§ Brief
Would you please transcribe the records below exactly, leaving out the pictures?

##### The data

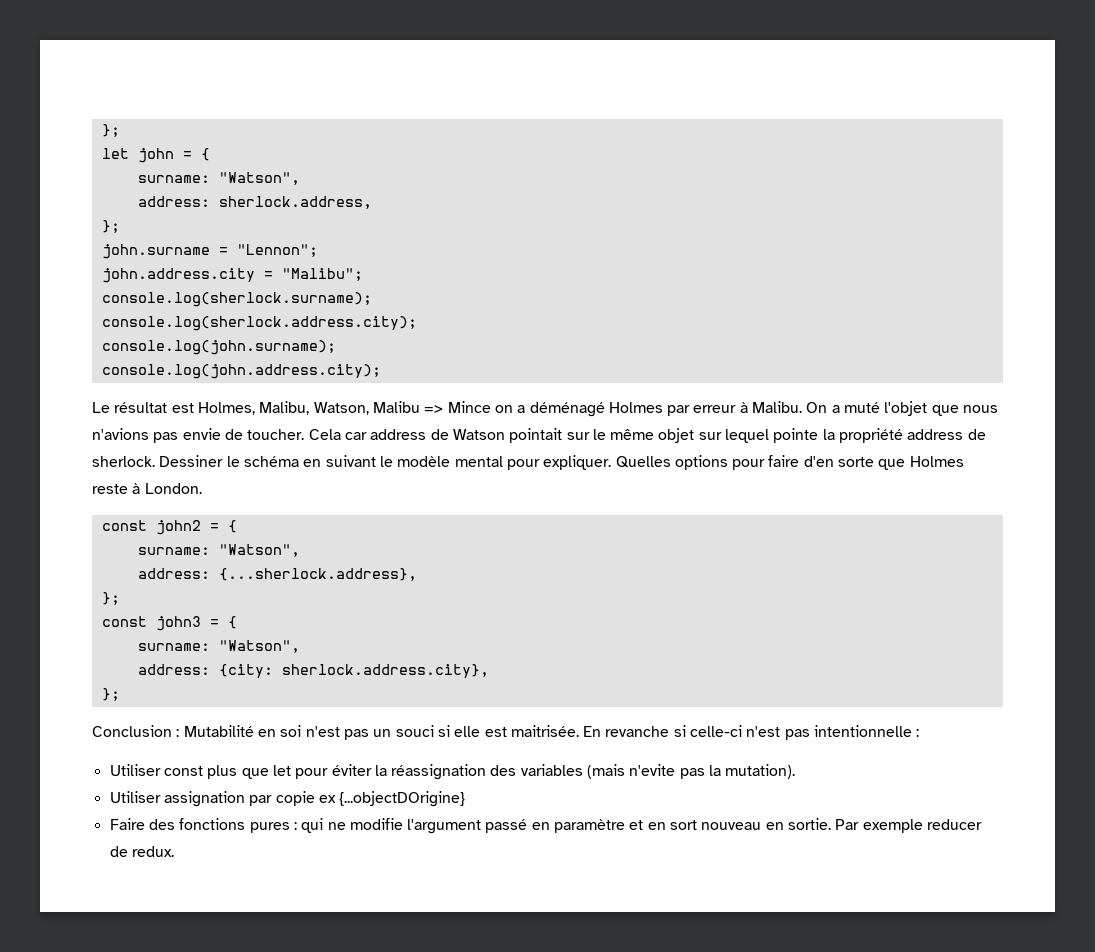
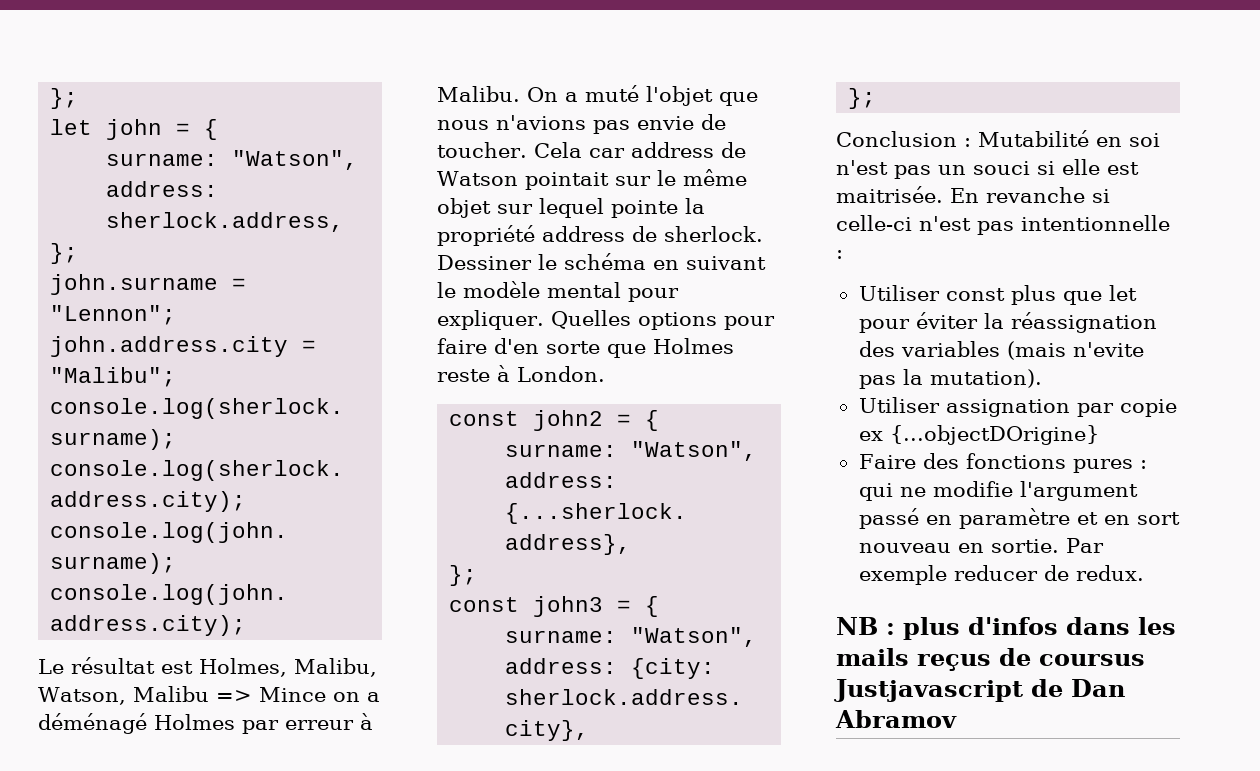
(174, 851) none -> [836,617,1176,640] [836,648,1145,671] [834,679,1125,702] [835,710,957,728] // NB : plus d'infos dans les mails reçus de coursus Justjavascript de Dan Abramov

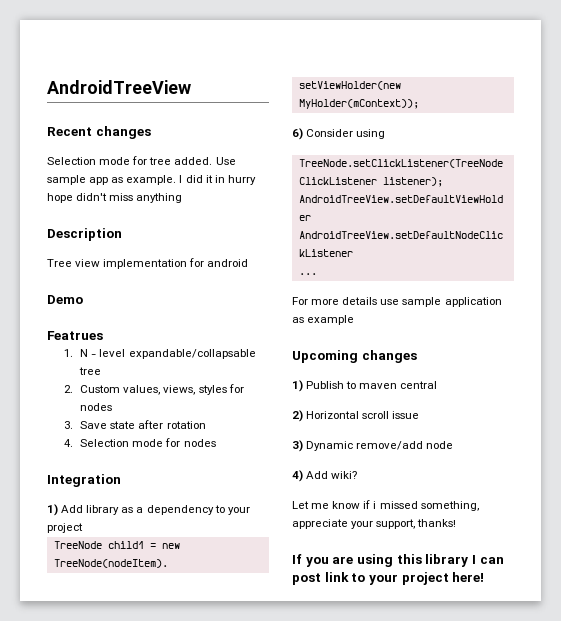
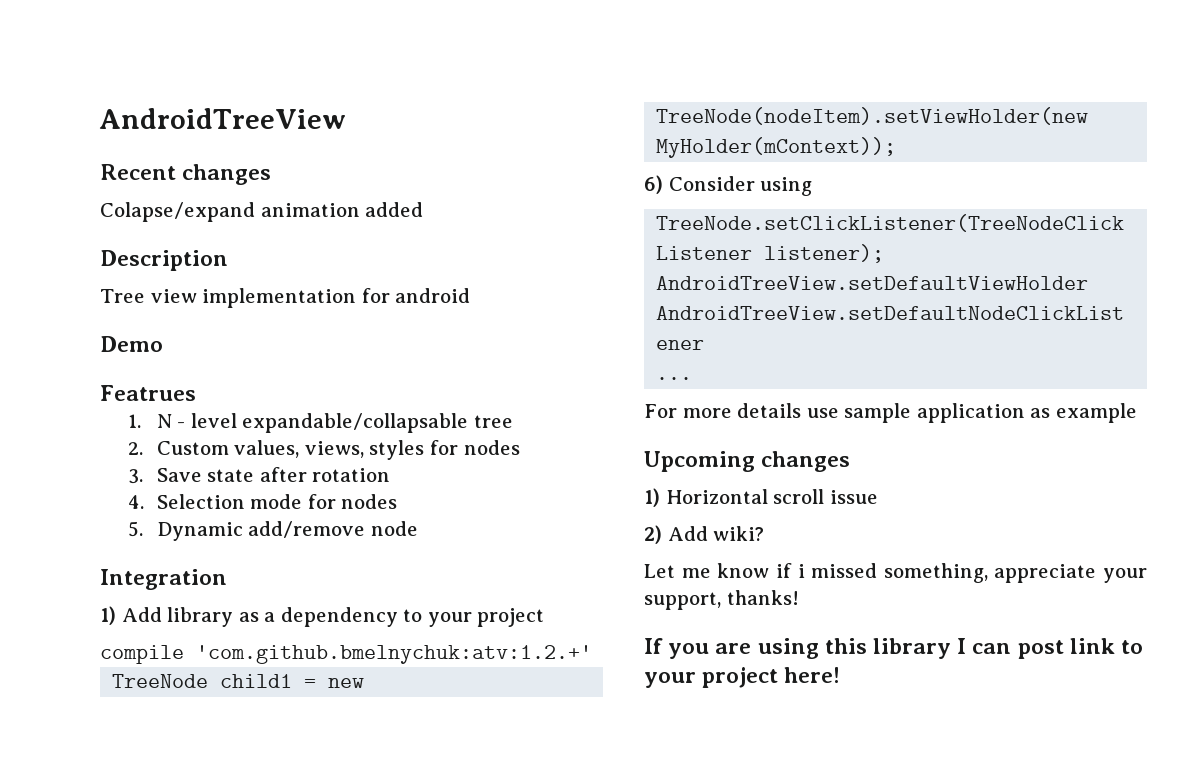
[47,156,236,165] [47,175,256,185] [47,193,183,203] Selection mode for tree added. Use sample app as example. I did it in hurry hope didn't miss anything -> [100,202,424,222] Colapse/expand animation added
(216, 443) none -> [128,521,418,541] // 5. Dynamic add/remove node
(83, 528) none -> [100,645,592,664] // compile 'com.github.bmelnychuk:atv:1.2.+'
[306,381,438,389] [292,410,420,422] [292,440,454,452] [292,470,303,482] Publish to maven central // 2) Horizontal scroll issue // 3) Dynamic remove/add node // 4) -> [665,489,878,504] [644,525,662,544] Horizontal scroll issue // 2)

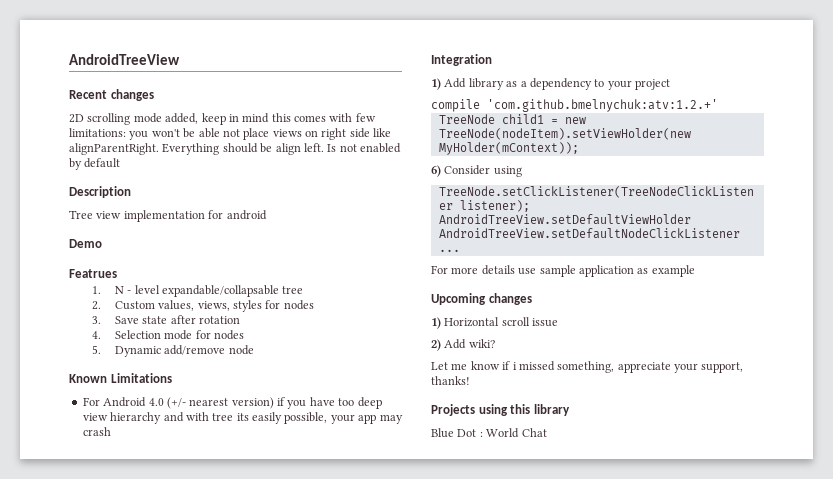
[100,202,424,222] Colapse/expand animation added -> [69,113,376,125] [69,128,392,140] [69,143,401,155] [69,158,121,170] 2D scrolling mode added, keep in mind this comes with few limitations: you won't be able not place views on right side like alignParentRight. Everything should be align left. Is not enabled by default
(418, 528) none -> [69,373,172,383] [82,397,382,409] [82,412,403,424] [82,427,111,436] // Known Limitations // For Android 4.0 (+/- nearest version) if you have too deep view hierarchy and with tree its easily possible, your app may crash
[644,638,752,659] If you are -> [431,404,475,416] Projects
[957,638,1144,659] [644,667,841,688] I can post link to your project here! -> [431,428,547,438] // Blue Dot : World Chat

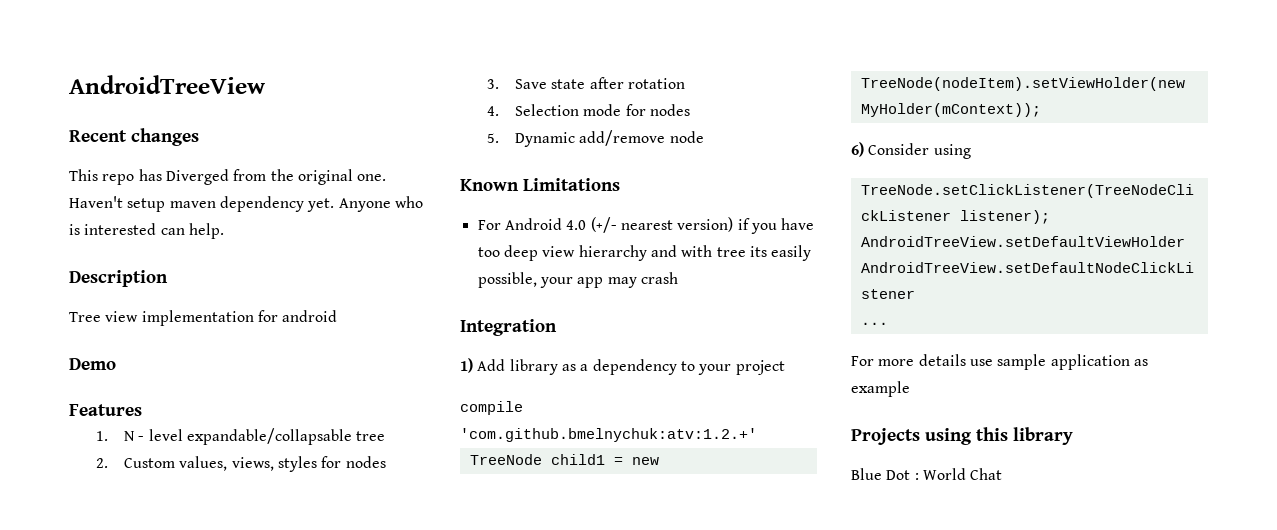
[69,113,376,125] [69,128,392,140] [69,143,401,155] [69,158,121,170] 2D scrolling mode added, keep in mind this comes with few limitations: you won't be able not place views on right side like alignParentRight. Everything should be align left. Is not enabled by default -> [69,169,387,185] [69,196,423,212] [69,223,224,239] This repo has Diverged from the original one. Haven't setup maven dependency yet. Anyone who is interested can help.
[69,269,117,278] Featrues -> [69,404,142,416] Features
[431,293,532,305] [431,317,559,329] [431,339,495,351] [431,361,744,373] [431,376,470,385] // Upcoming changes // 1) Horizontal scroll issue // 2) Add wiki? // Let me know if i missed something, appreciate your support, thanks! -> (910, 389) none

##########

§ Response for this exercise
(174, 851) none -> [836,617,1176,640] [836,648,1145,671] [834,679,1125,702] [835,710,957,728] // NB : plus d'infos dans les mails reçus de coursus Justjavascript de Dan Abramov

[47,156,236,165] [47,175,256,185] [47,193,183,203] Selection mode for tree added. Use sample app as example. I did it in hurry hope didn't miss anything -> [100,202,424,222] Colapse/expand animation added
(216, 443) none -> [128,521,418,541] // 5. Dynamic add/remove node
(83, 528) none -> [100,645,592,664] // compile 'com.github.bmelnychuk:atv:1.2.+'
[306,381,438,389] [292,410,420,422] [292,440,454,452] [292,470,303,482] Publish to maven central // 2) Horizontal scroll issue // 3) Dynamic remove/add node // 4) -> [665,489,878,504] [644,525,662,544] Horizontal scroll issue // 2)

[100,202,424,222] Colapse/expand animation added -> [69,113,376,125] [69,128,392,140] [69,143,401,155] [69,158,121,170] 2D scrolling mode added, keep in mind this comes with few limitations: you won't be able not place views on right side like alignParentRight. Everything should be align left. Is not enabled by default
(418, 528) none -> [69,373,172,383] [82,397,382,409] [82,412,403,424] [82,427,111,436] // Known Limitations // For Android 4.0 (+/- nearest version) if you have too deep view hierarchy and with tree its easily possible, your app may crash
[644,638,752,659] If you are -> [431,404,475,416] Projects
[957,638,1144,659] [644,667,841,688] I can post link to your project here! -> [431,428,547,438] // Blue Dot : World Chat

[69,113,376,125] [69,128,392,140] [69,143,401,155] [69,158,121,170] 2D scrolling mode added, keep in mind this comes with few limitations: you won't be able not place views on right side like alignParentRight. Everything should be align left. Is not enabled by default -> [69,169,387,185] [69,196,423,212] [69,223,224,239] This repo has Diverged from the original one. Haven't setup maven dependency yet. Anyone who is interested can help.
[69,269,117,278] Featrues -> [69,404,142,416] Features
[431,293,532,305] [431,317,559,329] [431,339,495,351] [431,361,744,373] [431,376,470,385] // Upcoming changes // 1) Horizontal scroll issue // 2) Add wiki? // Let me know if i missed something, appreciate your support, thanks! -> (910, 389) none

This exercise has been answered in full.